Sometimes Jack Conway does not do his own job. Sometimes he wants to do the job of others. But he always likes a podium and cameras so he can feign whatever persona fits his political purpose of the moment.
Conway manifests as many mock moods as he does highlights. Although his political talents are meager there is no disputing that he has displayed in his myriad campaigns a Clintonesque aptitude for simulating sincerity.
In 2009, with the U.S. Senate already in his sights shortly after being elected attorney general, Conway offended his Catholic church hosts and others at the Fancy Farm picnic by proclaiming himself “one tough SOB.” He did not use the acronym, but he did have to apologize.
Recently, the tough guy Conway gave way to a sensitive, teary-eyed doppelgänger. Conway focused maximum attention on himself in announcing he would not appeal a federal court ruling striking down Kentucky's traditional marriage regime.
His refusal compelled Governor Beshear to hire private counsel at $200,000 of taxpayer expense. They won the appeal and the case is currently pending in the U.S. Supreme Court.
Now Conway is running for governor. Coupling this with his 2010 Senate loss to Rand Paul he has spent about half his time as attorney general running for other offices.
Kentucky's Democratic Party used to produce plenty of gubernatorial hopefuls. Apparently Democrats are so convinced of Conway's strength, however, that nobody else noteworthy filed for the nomination.
That is good for Conway since he is not enduring negative ads and need spend to win a primary (but he is burning through campaign cash anyway). It is bad for him in that his potential Republican rivals are getting more attention than he is.
Unwilling to cede the spotlight, Conway decided just before the primary to announce that he is suing Marathon Petroleum Co. for alleged anti-competitive practices that supposedly inflate gasoline prices in Kentucky. This opportunistically-timed suit comes after Conway has spent several years of ineffective, but attention-getting, theatrics on the issue.
Conway claims he should not refrain doing his job just because it looks political. “Yes, my name is on the ballot this fall, but if I see that consumers are being treated unfairly at the pump, I think I have a duty to act as the Attorney General of Kentucky.”
According to Conway, he is acting now because he got tired of waiting for the Obama administration Democrats he supported and helped put in power, like former Attorney General Eric Holder, to do their jobs. Evidently Conway lacked the clout to get federal action even with fellow Louisville liberal Democrat Jerry Abramson in a cushy White House post.
Conway claims that his pre-primary timing was because his office lacks antitrust expertise and, after seven years of showboating, did not have its case prepared. At least he did not make a deal for one of his trial lawyer colleagues to handle the case on a contingency fee basis as on other occasions.
The plaintiffs' bar, of which Conway is a card-carrying second-generation member, is perhaps the Democratic Party's most powerful patron in Kentucky and elsewhere.

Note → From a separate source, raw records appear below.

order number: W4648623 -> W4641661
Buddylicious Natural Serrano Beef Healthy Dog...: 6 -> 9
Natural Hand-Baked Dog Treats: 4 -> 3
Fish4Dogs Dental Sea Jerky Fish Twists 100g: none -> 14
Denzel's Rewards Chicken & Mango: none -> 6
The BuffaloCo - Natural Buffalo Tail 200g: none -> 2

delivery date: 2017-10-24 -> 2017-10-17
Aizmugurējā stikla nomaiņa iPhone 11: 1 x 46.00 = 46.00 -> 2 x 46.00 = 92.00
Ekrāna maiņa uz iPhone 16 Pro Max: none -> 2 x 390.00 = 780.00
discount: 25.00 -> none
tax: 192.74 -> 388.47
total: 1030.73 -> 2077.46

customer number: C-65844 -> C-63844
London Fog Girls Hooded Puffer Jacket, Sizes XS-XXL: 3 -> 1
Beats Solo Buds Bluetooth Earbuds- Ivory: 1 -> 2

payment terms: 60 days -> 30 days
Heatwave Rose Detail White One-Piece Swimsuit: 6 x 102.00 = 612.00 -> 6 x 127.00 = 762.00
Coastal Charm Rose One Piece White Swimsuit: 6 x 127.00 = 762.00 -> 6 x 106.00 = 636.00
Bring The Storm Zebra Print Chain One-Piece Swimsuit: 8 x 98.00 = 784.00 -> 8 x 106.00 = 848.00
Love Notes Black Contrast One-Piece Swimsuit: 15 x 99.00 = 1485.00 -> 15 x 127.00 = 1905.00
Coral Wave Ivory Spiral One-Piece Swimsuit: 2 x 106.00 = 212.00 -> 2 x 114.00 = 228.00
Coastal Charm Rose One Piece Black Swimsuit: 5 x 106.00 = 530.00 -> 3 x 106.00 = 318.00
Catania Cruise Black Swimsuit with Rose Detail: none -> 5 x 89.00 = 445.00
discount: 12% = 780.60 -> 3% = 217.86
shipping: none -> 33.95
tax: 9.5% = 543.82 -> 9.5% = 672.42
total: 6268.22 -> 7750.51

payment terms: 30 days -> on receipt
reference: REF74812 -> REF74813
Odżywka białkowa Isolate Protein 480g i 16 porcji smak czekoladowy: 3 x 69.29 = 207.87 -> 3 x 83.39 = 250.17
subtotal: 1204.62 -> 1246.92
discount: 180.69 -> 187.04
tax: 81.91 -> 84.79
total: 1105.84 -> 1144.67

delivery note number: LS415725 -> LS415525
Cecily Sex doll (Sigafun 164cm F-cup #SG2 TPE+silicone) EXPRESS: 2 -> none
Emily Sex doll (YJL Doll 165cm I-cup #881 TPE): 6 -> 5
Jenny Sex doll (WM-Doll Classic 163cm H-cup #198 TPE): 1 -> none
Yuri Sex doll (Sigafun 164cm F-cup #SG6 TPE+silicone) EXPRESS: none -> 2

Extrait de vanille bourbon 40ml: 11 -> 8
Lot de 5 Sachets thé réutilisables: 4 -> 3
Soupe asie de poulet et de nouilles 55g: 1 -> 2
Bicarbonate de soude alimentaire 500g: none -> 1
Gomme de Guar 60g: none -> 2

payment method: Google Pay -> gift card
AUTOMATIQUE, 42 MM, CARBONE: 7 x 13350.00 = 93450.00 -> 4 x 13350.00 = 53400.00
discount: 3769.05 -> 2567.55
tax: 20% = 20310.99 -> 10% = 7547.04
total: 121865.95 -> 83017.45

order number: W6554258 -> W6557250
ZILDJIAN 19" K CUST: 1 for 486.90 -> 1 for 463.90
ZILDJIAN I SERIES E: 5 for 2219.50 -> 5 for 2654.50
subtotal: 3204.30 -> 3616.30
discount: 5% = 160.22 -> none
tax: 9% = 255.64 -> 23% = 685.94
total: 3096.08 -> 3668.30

It shows.
Kentucky's Chamber of Commerce recently asked the candidates for governor if they supported “common sense liability reforms to limit the devastating impact meritless lawsuits have on Kentucky businesses and healthcare providers.” Conway evasively demurred and did not give a straight answer.
So after his many years of marathon grandstanding about Marathon, Conway held a jut-jawed press conference designed to get his face on screens and name on the news lest voters forget about him while focusing on the GOP contenders. He neglected to mention that while he reaps immediate publicity from filing the suit, he will be long gone from the attorney general's office before it is over.
The entire charade is quintessential Conway. It features prolonged ineffectiveness at his actual job; cynical campaign-related opportunism; a ravenous appetite for publicity; transparent phoniness; and blithe assurance that he will not be around to exercise actual responsibility or be held accountable for any results.
Meanwhile, the Republican quartet of gubernatorial hopefuls has stated positions on a broad range of issues. Nobody knows what Conway's gubernatorial policy platform is.
That is par for the Conway course, too. He personifies the venerable political maxim about coveting public office in order to be something rather than to do something.
The Republican Party of Kentucky presents voters with four good choices for governor. Democrats owe Kentuckians an apology that Conway is all they have to offer.
(John David Dyche is a Louisville attorney [who represents, among others, plaintiffs, businesses and healthcare providers] and a political commentator for WDRB.com.)